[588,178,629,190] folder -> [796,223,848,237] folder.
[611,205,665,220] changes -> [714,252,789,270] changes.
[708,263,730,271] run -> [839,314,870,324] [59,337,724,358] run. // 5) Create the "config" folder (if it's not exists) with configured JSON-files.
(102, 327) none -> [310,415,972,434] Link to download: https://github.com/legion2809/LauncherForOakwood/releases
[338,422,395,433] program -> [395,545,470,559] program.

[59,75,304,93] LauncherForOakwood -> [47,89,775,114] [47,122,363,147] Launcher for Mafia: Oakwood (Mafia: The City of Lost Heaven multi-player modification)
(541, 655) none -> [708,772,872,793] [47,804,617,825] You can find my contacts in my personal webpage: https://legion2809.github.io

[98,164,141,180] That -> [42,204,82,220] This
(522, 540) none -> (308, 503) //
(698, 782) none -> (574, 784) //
- - -
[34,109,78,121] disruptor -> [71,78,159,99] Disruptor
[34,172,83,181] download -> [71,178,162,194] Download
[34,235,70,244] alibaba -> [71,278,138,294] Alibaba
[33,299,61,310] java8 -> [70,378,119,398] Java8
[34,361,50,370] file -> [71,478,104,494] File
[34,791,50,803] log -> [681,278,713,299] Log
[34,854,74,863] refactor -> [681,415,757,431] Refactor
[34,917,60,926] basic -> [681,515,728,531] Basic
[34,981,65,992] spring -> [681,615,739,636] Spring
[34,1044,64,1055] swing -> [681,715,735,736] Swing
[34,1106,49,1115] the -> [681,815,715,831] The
- - -
-- Exercise goal --
Taking the entries above, write out exactly each line from the one holding "[34,172,83,181] download ->" to the one holding "[34,791,50,803] log -> [681,278,713,299] Log", both included, and stop there.

-- Answer space --
[34,172,83,181] download -> [71,178,162,194] Download
[34,235,70,244] alibaba -> [71,278,138,294] Alibaba
[33,299,61,310] java8 -> [70,378,119,398] Java8
[34,361,50,370] file -> [71,478,104,494] File
[34,791,50,803] log -> [681,278,713,299] Log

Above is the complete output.